Why would we want to hurry somebody this powerful and this loving, who treats us this tenderly? Why would we be impatient with somebody like this? Jesus holds us by the hand and brings us through the greatest darkness. What enables him to do that? In his letter to the church in Corinth, 2 Corinthians 13:4, the apostle Paul says Christ was crucified in weakness so that we can live in God’s power. Christ became weak so that we can be strong. There’s nothing more frightening for a little child than to lose the hand of the parent in a crowd or in the dark, but that is nothing compared with Jesus’s own loss. He lost his Father’s hand on the cross. He went into the tomb so we can be raised out of it. He lost hold of his Father’s hand so we could know that once he has us by the hand, he will never, ever forsake us.

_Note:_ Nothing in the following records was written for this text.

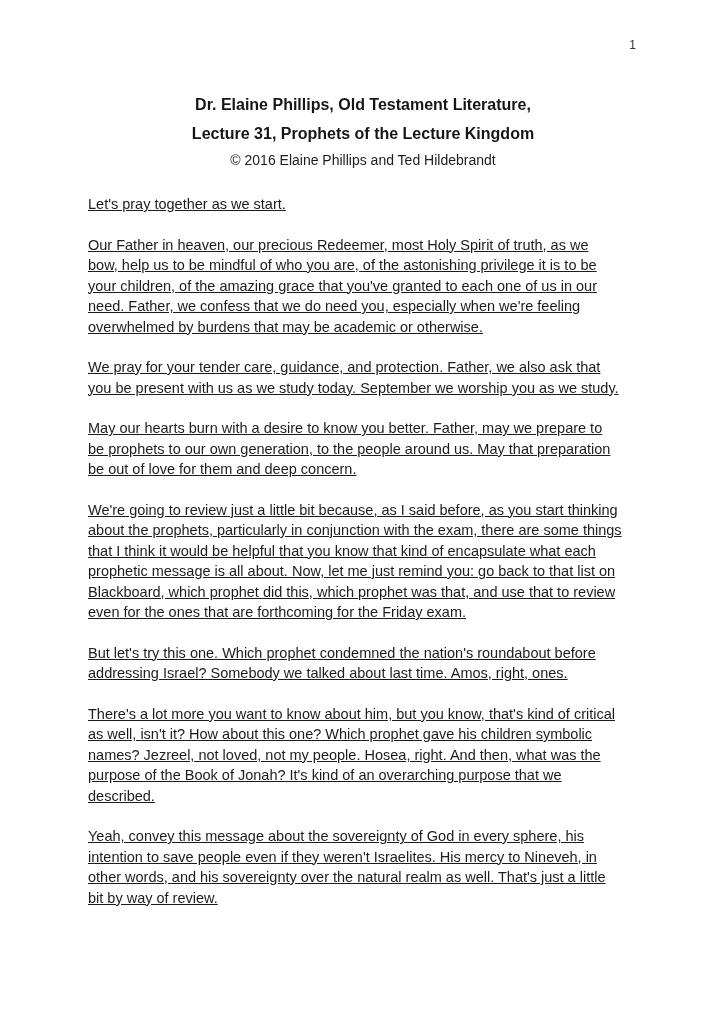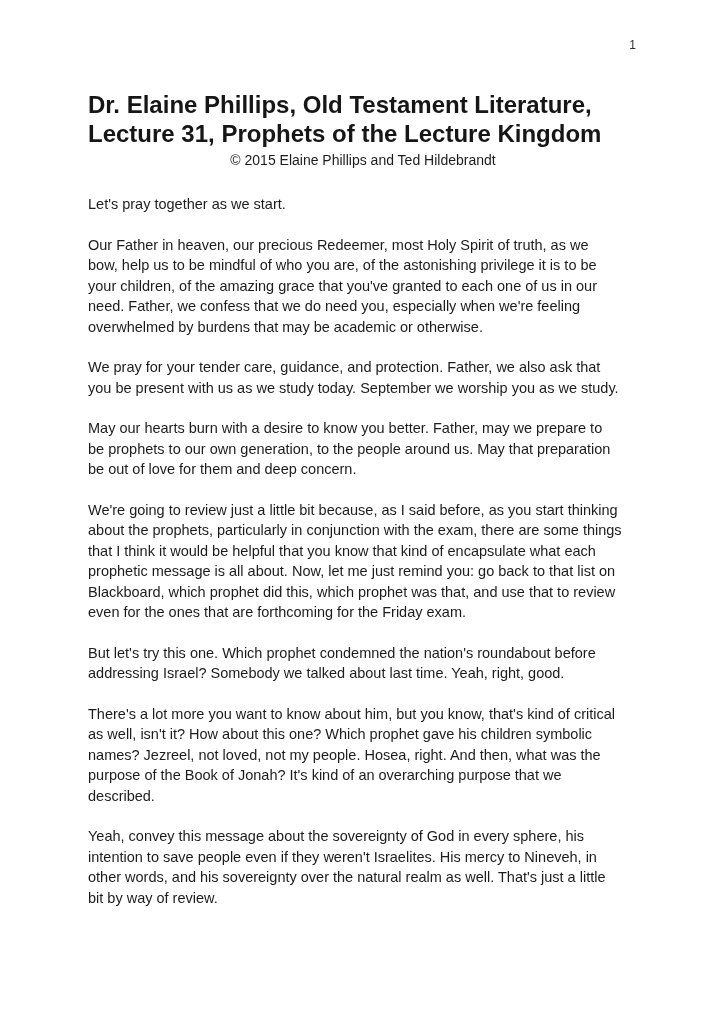"Dr. Elaine Phillips, Old Testament" .title { font-size: 24px -> 16px; text-align: none -> center }
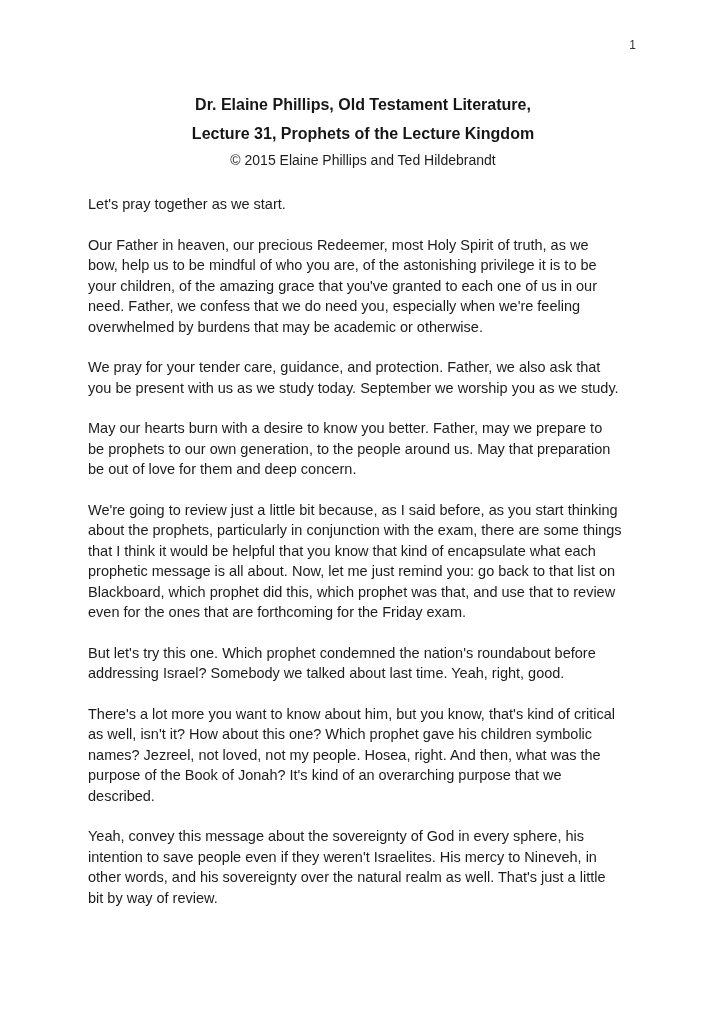"© 2015 Elaine Phillips and" div.copyright { text: 2015 -> 2016 }
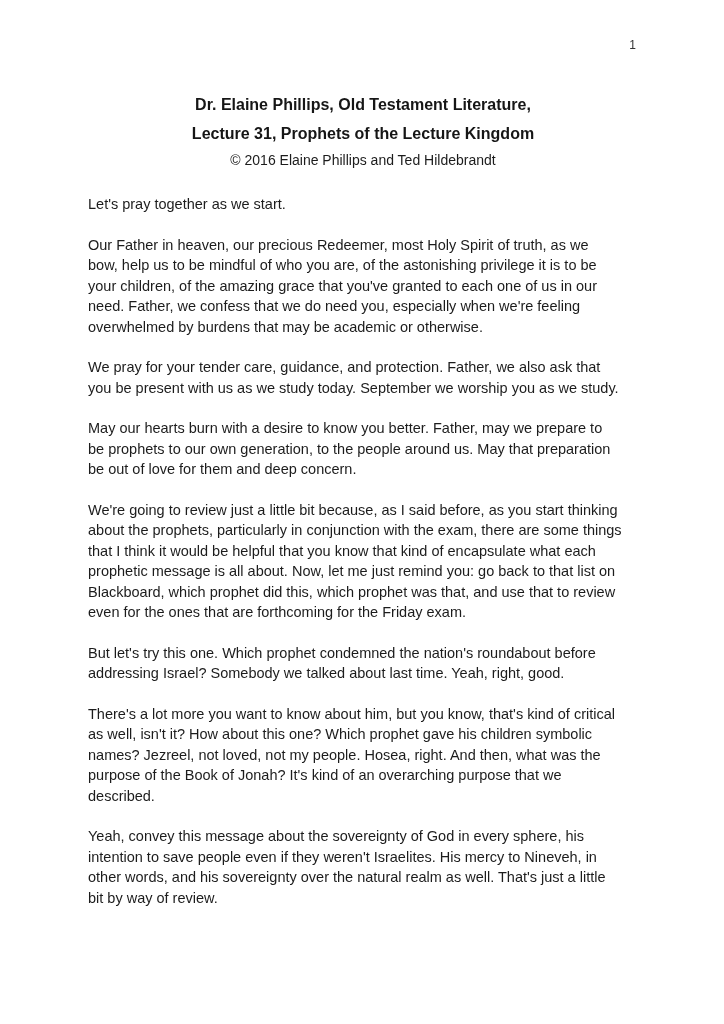"Let's pray together as we" .body-text p { text-decoration: none -> underline }
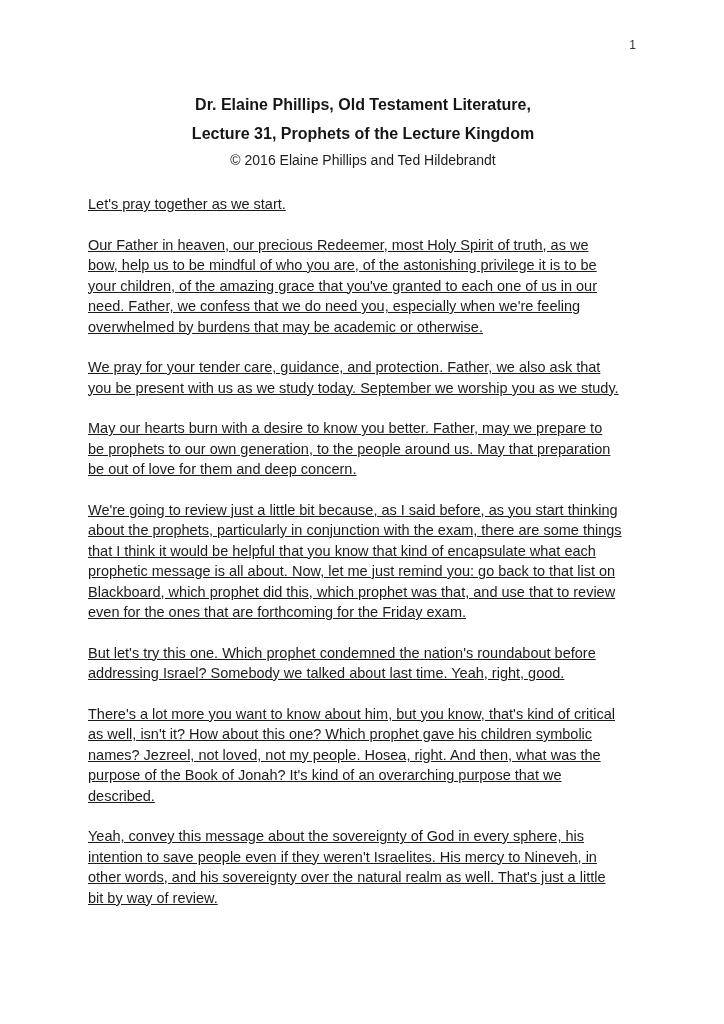"But let's try this one." p { text: Yeah, right, good -> Amos, right, ones }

That’s the reason, by the way, that Thomas Cranmer’s Palm Sunday prayer reads as it does. The complete prayer actually says, “Grant that we may both follow the example of his patience, and also be made partakers of his resurrection.” Jesus Christ knew the only way to the crown was through the cross. The only way to resurrection was through death. So his healing of the sick woman was another foreshadowing of the cross. He lost power so she could gain strength. But on the cross he lost his very life, so we could live forever. The only way for Jesus to give us this power and life was to go through weakness and death.
Are you trying to hurry Jesus? Are you impatient with the waiting? Let him take you by the hand, let him do what he wants to do. He loves you completely. He knows what he’s doing. Soon it will be time to wake up.
Let us be conformed to his patience, that we might be made partakers of the resurrection.